Since 1983, the political conversation in Argentina has been dominated by populist reform and social welfare under the Peronists (the Justicialist Party). The recent midterm elections have shown that the power of this ideology is waning - a surface level effect of major tectonic shifts in public opinion.

The Justicialist Party cannot simply be defined by a traditional left-right spectrum - there are major splits in party rhetoric that can be seen in disagreements between Current President Alberto Fernandez and deputy president Christian Fernandez de Kirschner - disagreements that weaken the party’s image.

The center-right opposition is a neoliberal, anti-populist response to Peronism’s populist ideology, and it’s gaining traction, but there are also more extreme parties on the right and left gaining influence. But who are the Peronists, and why is their long-held grip on the country slipping?

The History of The Peronism and the Justicialist Party

Argentina has a history of tumultuous politics, checkered by Military coups and unstable democracy. Col. Juan Peron was a military leader who became the minister of labor in 1943. He began to implement a number of policies to benefit Argentina’s growing urban workers. He granted workers medical care, paid leave and implemented a minimum wage. Together with his wife, radio star Eva Peron, he fought to build class solidarity that crossed socio-political divides. His celebrity soon taunted the other military leaders and in yet another coup, he was banished for almost 18 years.

His popularity was demonstrated after his reelection in 1973 when elections were once more permitted by the country’s military leadership. However, the broad-based support he’d gained through his economic politics led to deep divides in his party, and after his death the country once again relapsed into a period of political violence and instability. Since the 1983 democratic elections, Peronism has been at the forefront of Argentine Politics.

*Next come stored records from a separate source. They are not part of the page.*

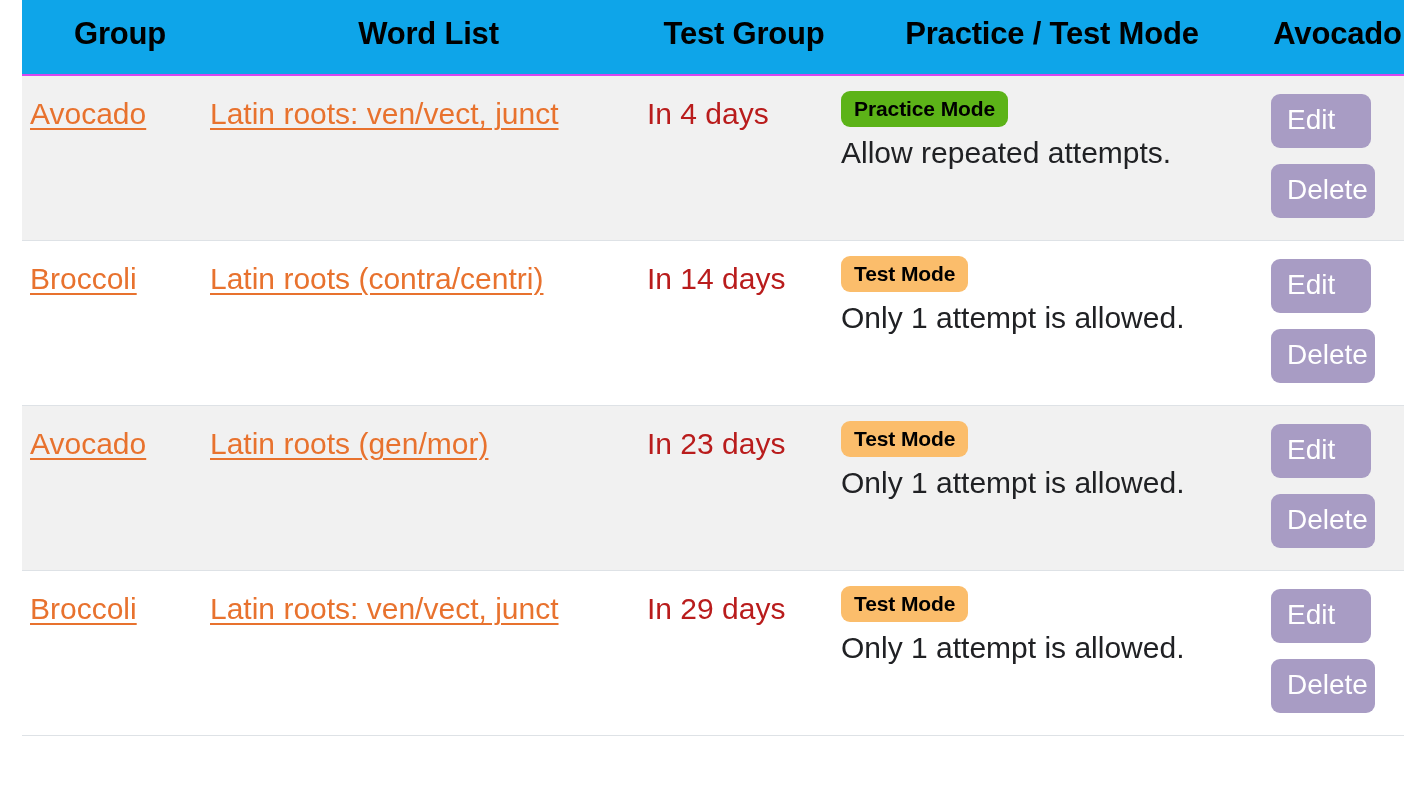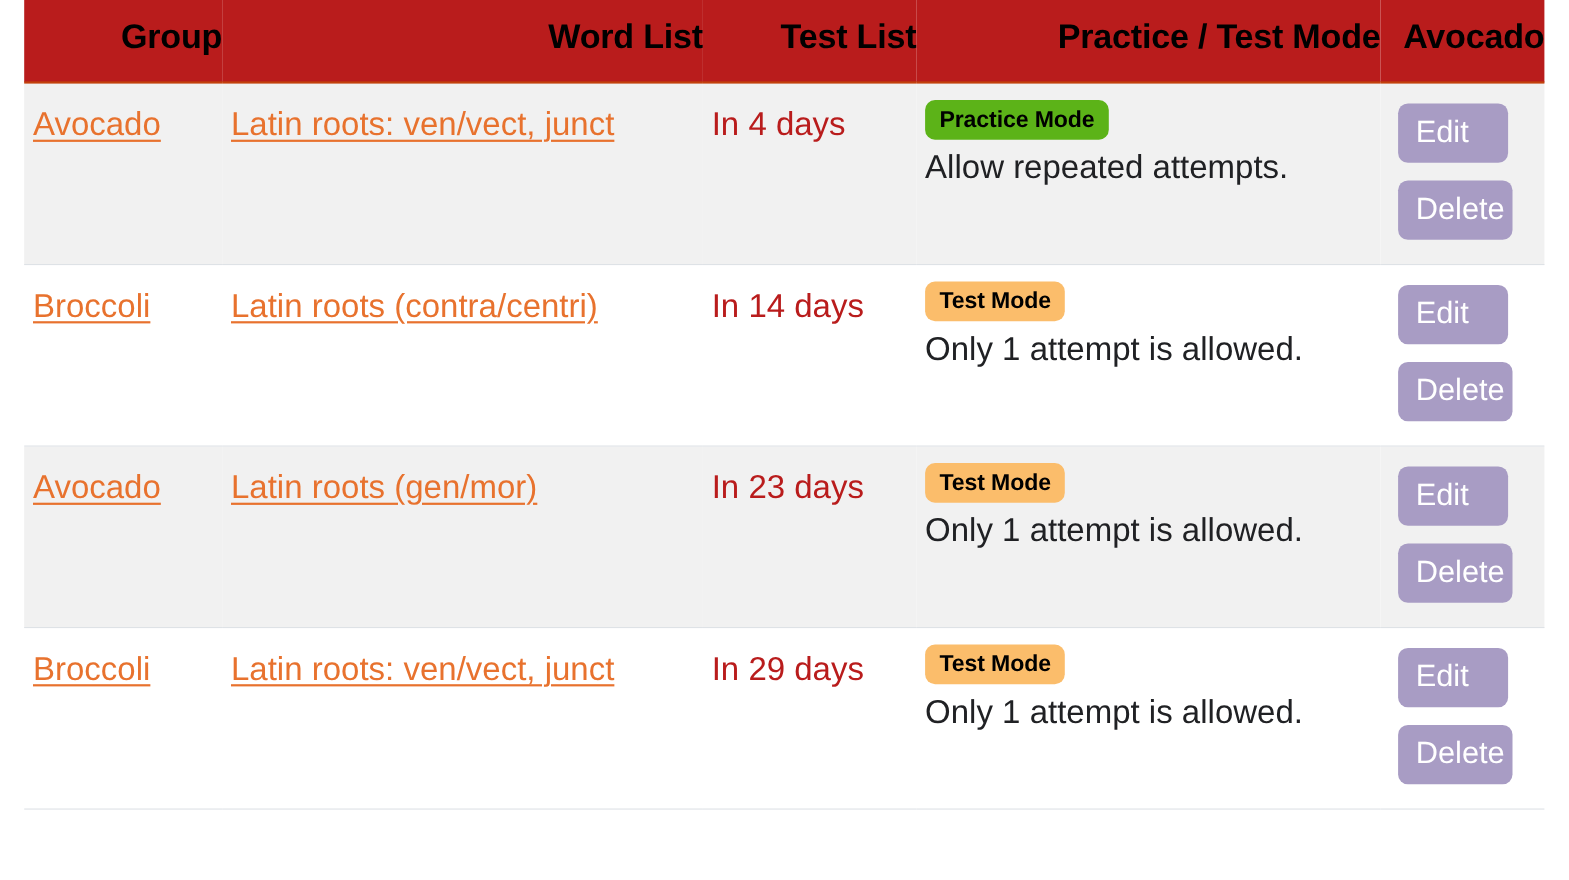--- a/index.html
+++ b/index.html
@@ -36,13 +36,13 @@
 
   
   thead th {
-    text-align: right;
+    text-align: center;
     font-size: 31px;
     font-weight: 700;
     color: #000000;
-    background: #b91c1c;
+    background: #0ea5e9;
     padding: 16px 0 22px 16px;
-    border-bottom: 2px solid #c2410c;
+    border-bottom: 2px solid #d946ef;
     white-space: nowrap;
     letter-spacing: -0.2px;
   }

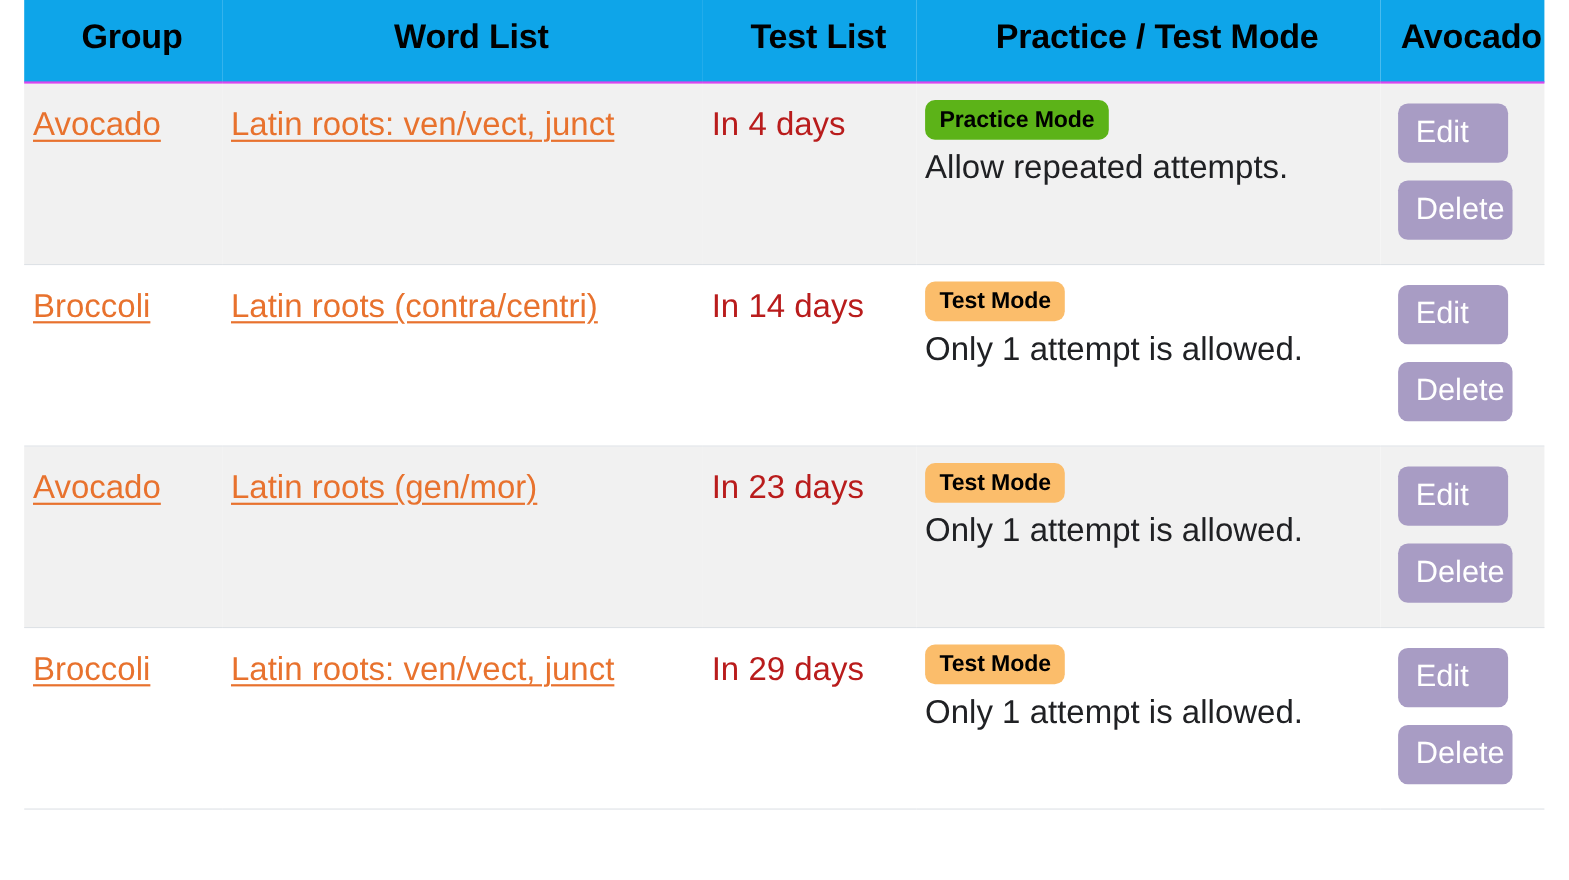--- a/index.html
+++ b/index.html
@@ -162,7 +162,7 @@
       <tr>
         <th>Group</th>
         <th>Word List</th>
-        <th>Test List</th>
+        <th>Test Group</th>
         <th>Practice / Test Mode</th>
         <th>Avocado</th>
       </tr>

There have been major reforms within the Justicialist Party since Peron’s death from policy changes that have brought in support from the middle class, to fractions within the party that have resulted in more than one electoral candidate per party, and these changes have always led to unease amongst voters - could the current climate be enough to swing voters toward the opposition?

The Current Climate

Since 2018, Argentina has been in recession, building up debt with the IMF and struggling with inflation prices. The Covid-19 pandemic brought a major blow to the tourism industry which accounted for 10% of the nation’s GDP in 2019.

There is also the question of the stability of the current coalition between two factions of the Peronist movement with a president and vice president who oppose on various fronts. While some of the public welcome this factional dissent as a symptom of healthy democracy, others are worried about extreme parties gaining a foothold.

Moving Forward

Although it’s difficult to predict just like the outcomes of the tragamonedas Peru offers, it seems that once again Peronism’s broad ideology could be its undoing - how large or long-lasting the ramifications of this would be are a mystery, but what is clear is that a major turning point is approaching in Argentina’s political narrative.